"It's all physics to me," I said, holding Dora's hand and feeling almost safe again. "Only one thing worries me—did the Blazers lose the rhubarb we ran out on or will we have them back in our hair again some day?"
Doc gave me a startled squint and fuzzed his beard goatishly. "Get that model generator out of the gyro," he ordered, sounding like his old self. "We'll never know what the situation really is unless we reactivate the Di-tube and—"
"And start that ratrace again?" I yelled. I could see the whole crazy business happening over and over in a sort of vicious cosmic circle, and the thought made my scalp crawl. "Over my dead body you will!"
Dora and I had planned to find a minister next but the big moment had to wait.

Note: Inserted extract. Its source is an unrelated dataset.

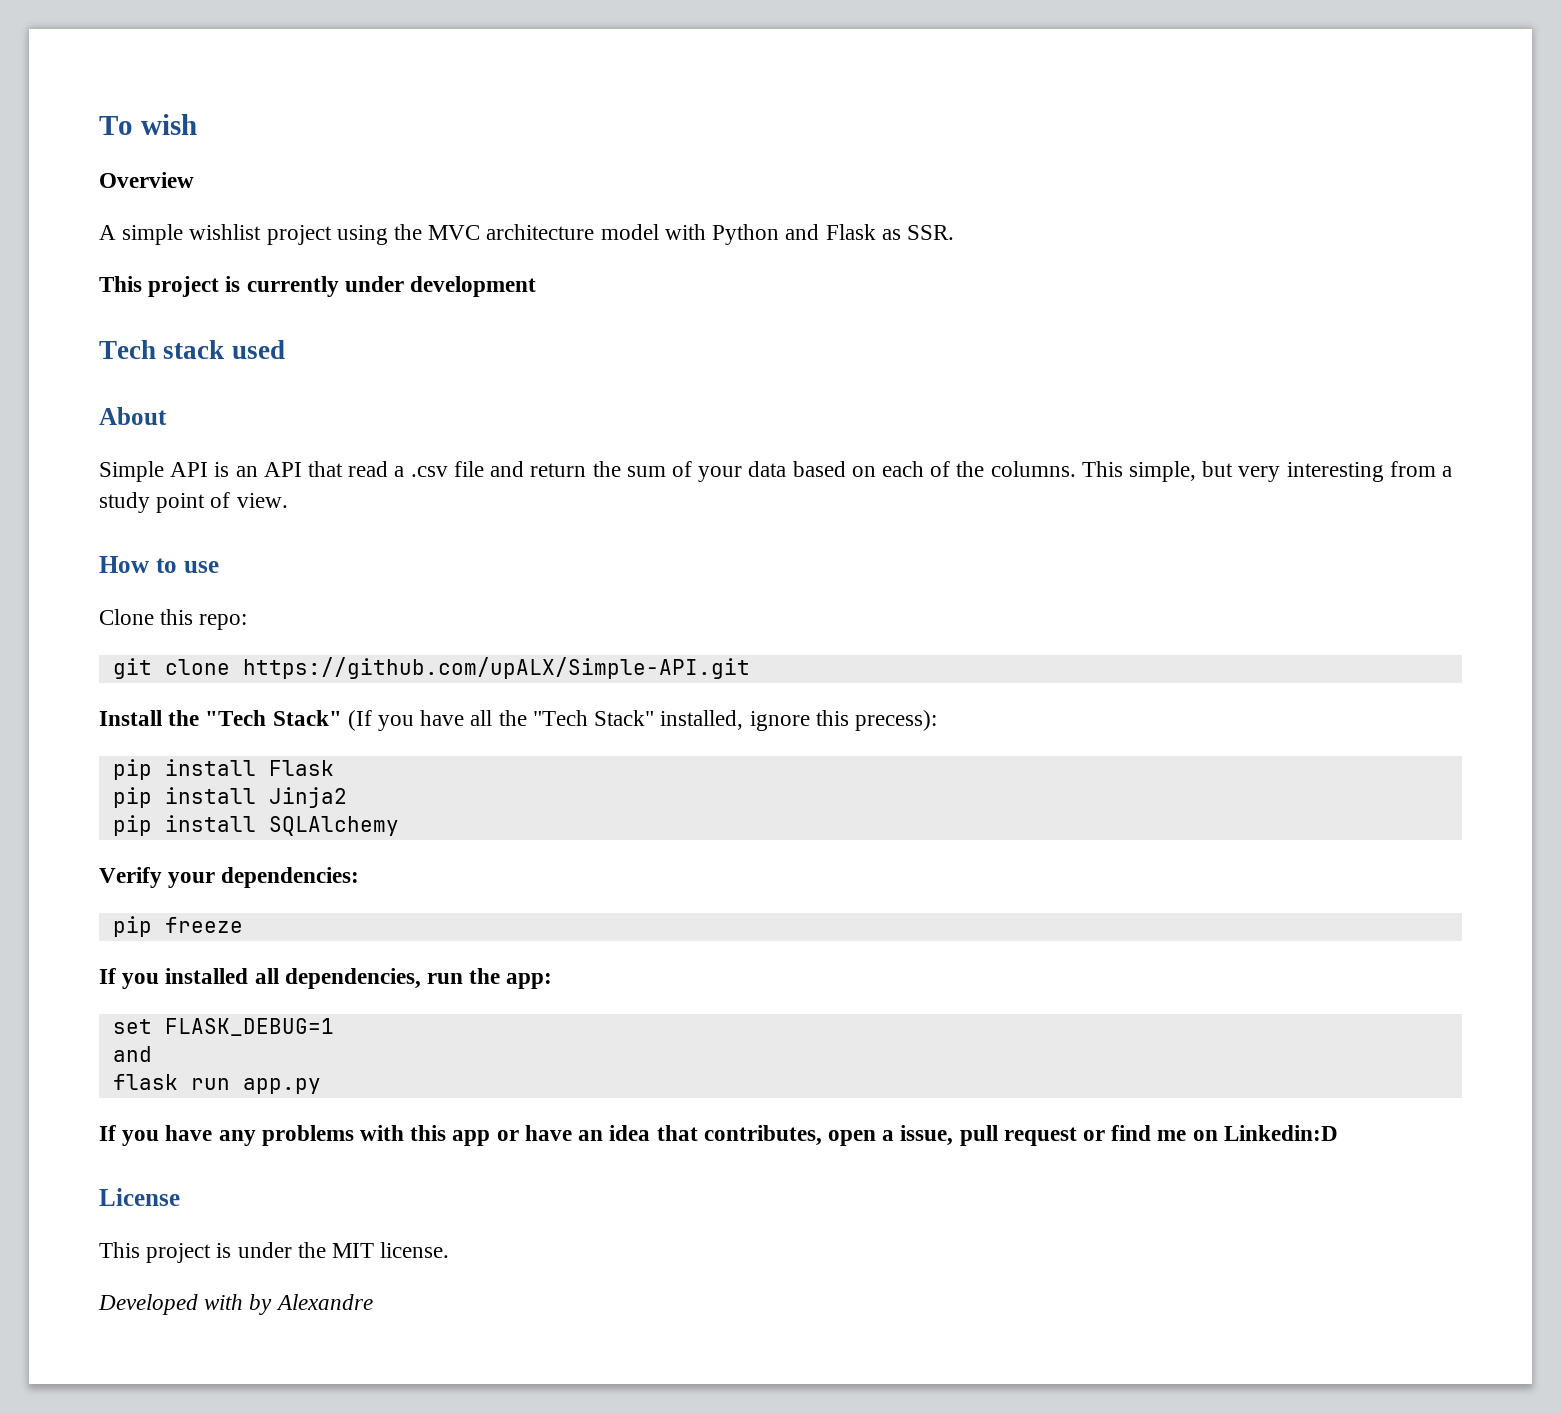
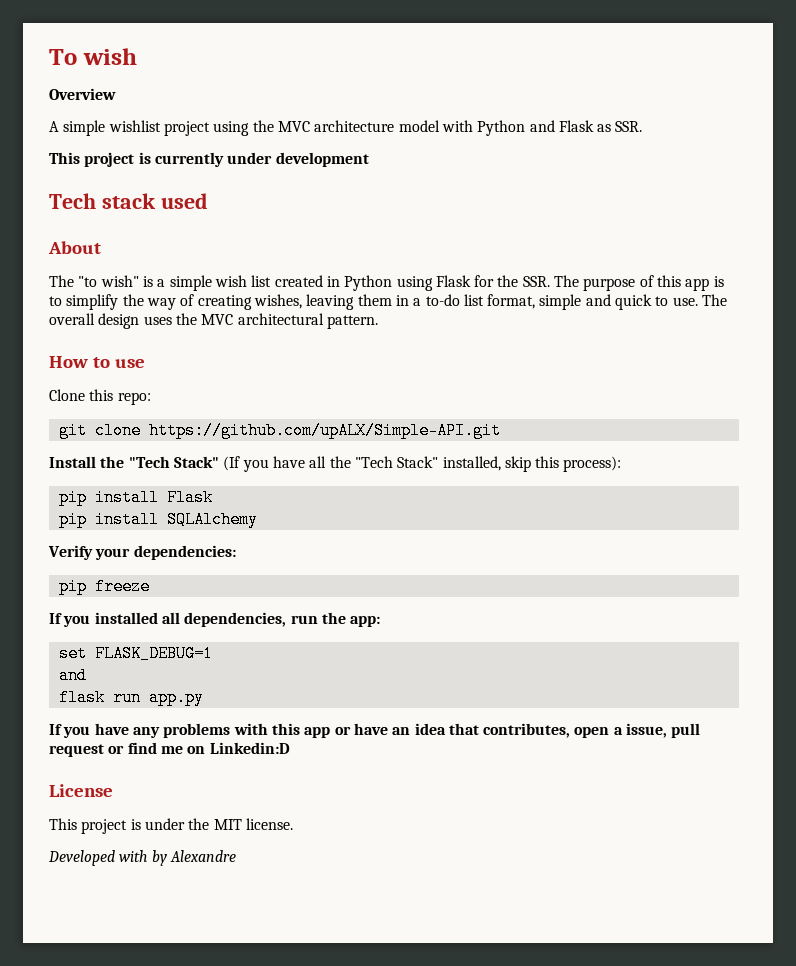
[99,461,1453,482] [99,492,288,513] Simple API is an API that read a .csv file and return the sum of your data based on each of the columns. This simple, but very interesting from a study point of view. -> [49,275,724,291] [49,294,728,310] [49,313,378,329] The "to wish" is a simple wish list created in Python using Flask for the SSR. The purpose of this app is to simplify the way of creating wishes, leaving them in a to-do list format, simple and quick to use. The overall design uses the MVC architectural pattern.
[749,710,937,731] ignore this precess): -> [504,456,622,472] skip this process):
[112,787,347,808] // pip install Jinja2 -> (213, 497) none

I had one final adjustment to make on that infernal Di-tube model first.
I made it on the spot—with a large sledgehammer.
Dr. Einstein has received a multitude of well-deserved honors but as far as we know science fiction has yet to do him direct homage. And surely he rates it—for had he not, some sixty years ago, come up with his full-born theory of the fourth dimension (and won worldwide publicity for said dimension) STF would have been deprived of one of its basic staples. Without the fourth (and fifth, sixth, seventh and so on) dimension, authors of speculative fantasy would have been left stumbling amid the distorted metaphysics of their Gothic forerunners—and would thereby have been constantly at war with the clergy. Thanks to Dr. Einstein they can roam the dimensions at will, threatened by no purgatory except that of creative writing itself or of the possibility of a rejection slip.